Przypominając – w pierwszym tygodniu najlepszy był Jeff Green ponad Alem Jeffersonem, a w drugim Harrison Barnes ponad Nikolą Pekoviciem. Startujemy z trzecią edycją, w której nadrabiamy zaległości z ostatnich dwóch tygodni.
Tim Duncan (Spurs) vs Marc Gasol (Grizzlies)
James Harden (Rockets) vs Gordon Hayward (Jazz)
Byron Mullens (Bobcats) vs LaMarcus Aldridge (Trail Blazers)
Serge Ibaka (Thunder) vs Jerry Stackhouse (Nets)
Caron Butler (Clippers) vs Chris Kaman (Mavericks)
JaVale McGee (Nuggets) vs Ian Mahinmi (Pacers)
Dahntay Jones (Mavericks) vs Patrick Patterson (Rockets)

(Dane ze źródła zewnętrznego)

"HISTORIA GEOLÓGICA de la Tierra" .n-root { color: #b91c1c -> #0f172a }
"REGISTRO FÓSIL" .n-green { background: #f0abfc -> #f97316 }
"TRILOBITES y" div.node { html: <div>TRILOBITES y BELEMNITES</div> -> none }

Alonzo Gee (Cavaliers) vs Kyle Singler (Pistons)
Jason Maxiell (Pistons) vs Anthony Randolph (Nuggets)
Carmelo Anthony (Knicks) vs Jordan Hill (Lakers)
Joakim Noah (Bulls) vs Brook Lopez (Nets)

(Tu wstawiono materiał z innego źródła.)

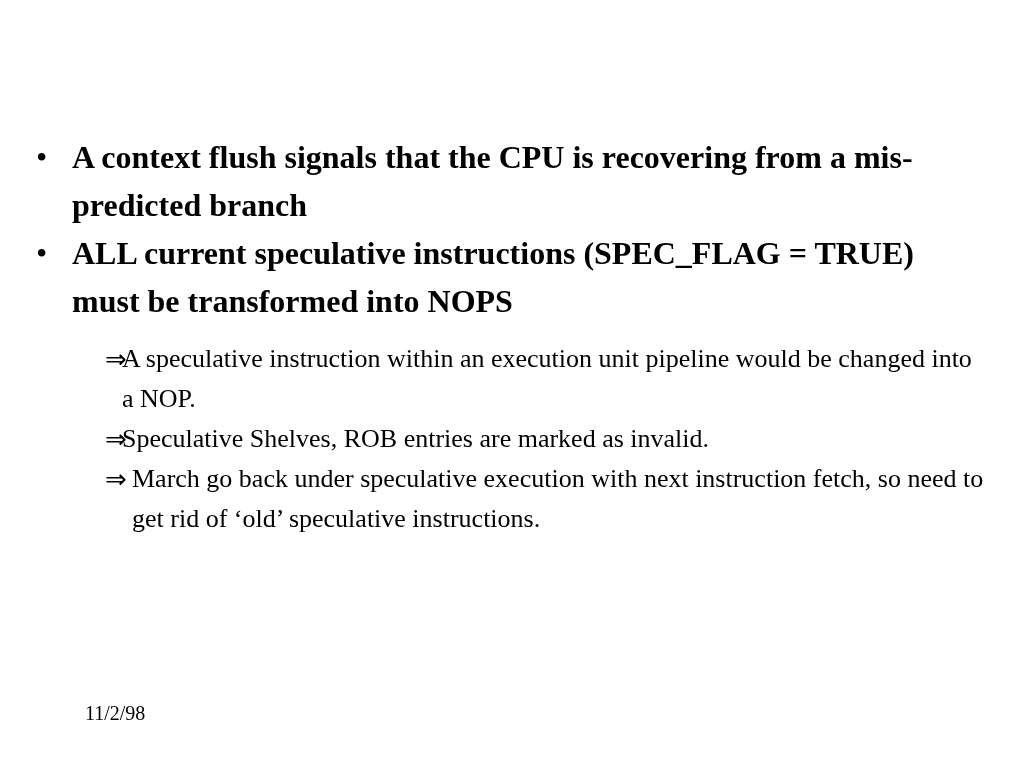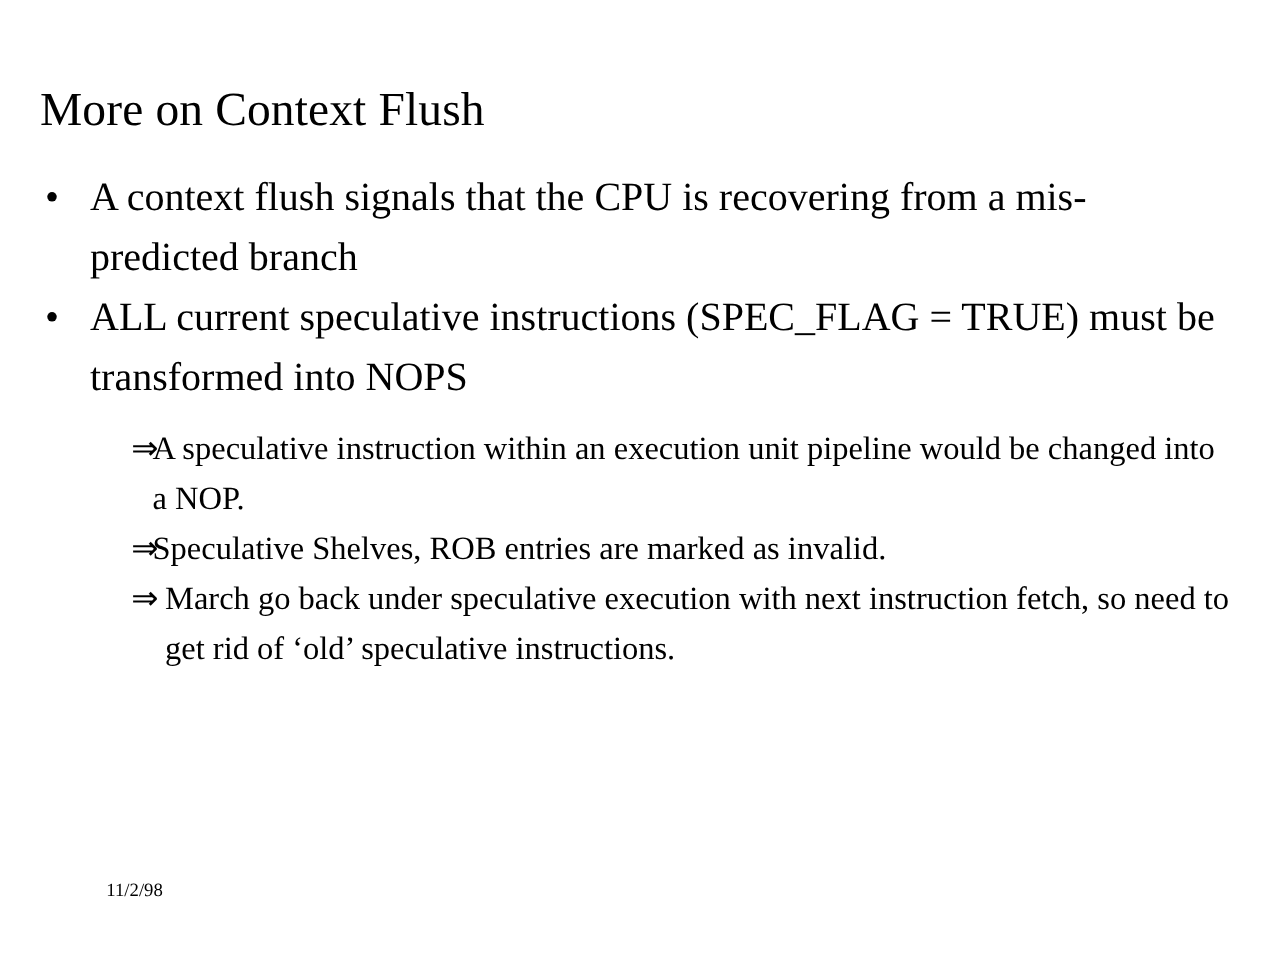"More on Context Flush" h1.slide-title { html: <h1>More on Context Flush</h1> -> none }
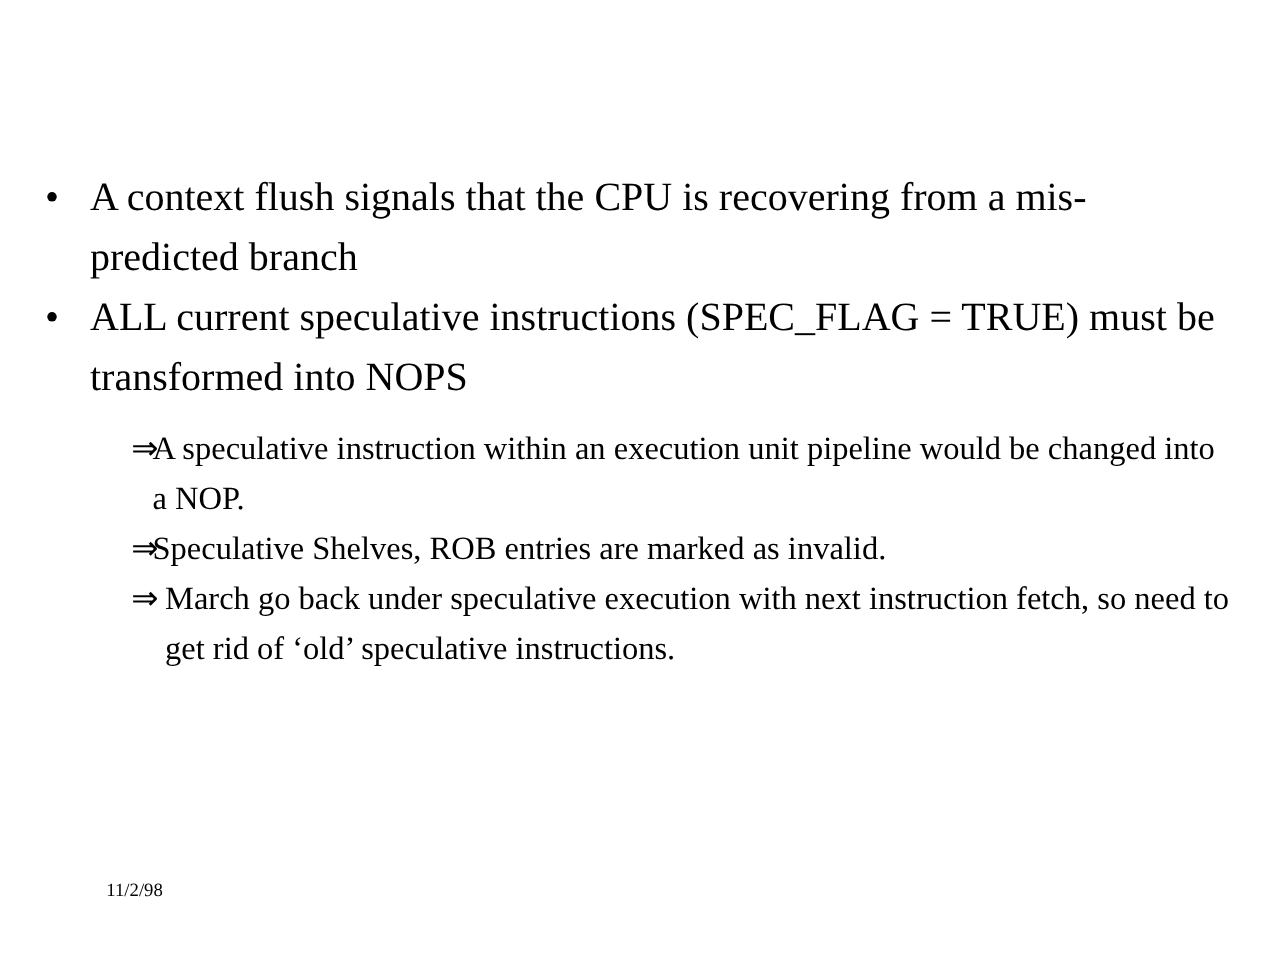"A context flush signals that" .bullet-l1 .btext { font-weight: none -> bold }
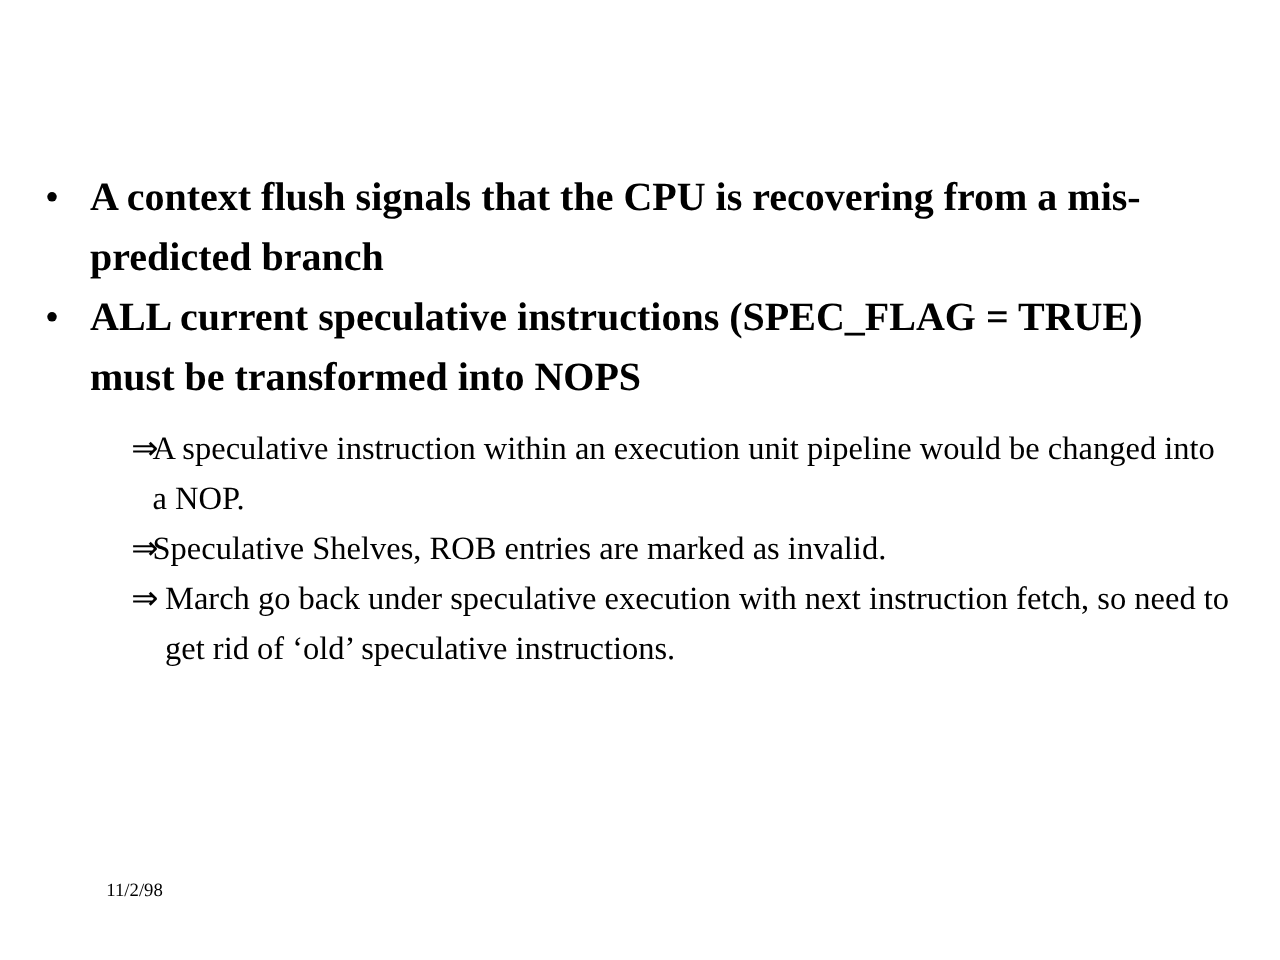"11/2/98" .footer-date { font-size: 15px -> 20px }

Ps. Wsad, który zapamiętała pewnie większość z Was – Hendersona ponad Howardem nie załapał się do zestawienia, ponieważ nie jest klasycznym plakatem. DH pozostał na ziemi.
Ja mam dwa typy… Duncan za cudowną akcję w stylu prawdziwych centrów lat ’90 (w końcu on pamięta jeszcze dobrych graczy na swojej pozycji)… Oraz Butler za niesamowity power dunk… Mój głos jednak dla Tima bo oglądając takie akcje aż łezka w oku się kręci i przypomina gra niesamowitego The Dream’a…
Mateusz piszesz:
„Wsad, który zapamiętała pewnie większość z Was – Hendersona ponad Howardem nie załapał się do zestawienia, ponieważ nie jest klasycznym plakatem. DH pozostał na ziemi.”
A teraz zobacz wsad Mullensa… jest genialny ale LaMarcus też „został na ziemi” ;)
Piona za wybór, a co do Mullensa to fakt bo tego niedoprecyzowałem:
Poster jest wtedy gdy obrońca skacze do góry próbując bronić, albo chce wymusić przewinienie ofensywne (to robił Aldridge). Taką definicję przytaczał nawet Earnie Johnson we wczorajszym dokumencie z najlepszymi plakatami w historii :) DH natomiast ani nie skoczył, ani nie stanął do charge’a.
D. Jones dla mnie!
Btw, ciesze sie, ze ta rubryka dostala takiego boosta! Zasluguje na to!
A dla mnie zdecydowanie Dahntay Jones.Przepchną Pattersona który kruszynką nie jest,na dodatek wywalił go czyli moc musiała być niekiepska :]
Mój głos na Butlera, zrobił V.Cartera jak dziecko i zniszczył centra Mavs… coś pięknego :) Zastanawiałem się nad Duncanem i Mullensem… jak ktoś wyżej napisał Tim odwalił akcję rodem z lat 90tych, moim zdaniem z najlepszych czasów NBA, ale to co zrobił Butler… Coś pięknego.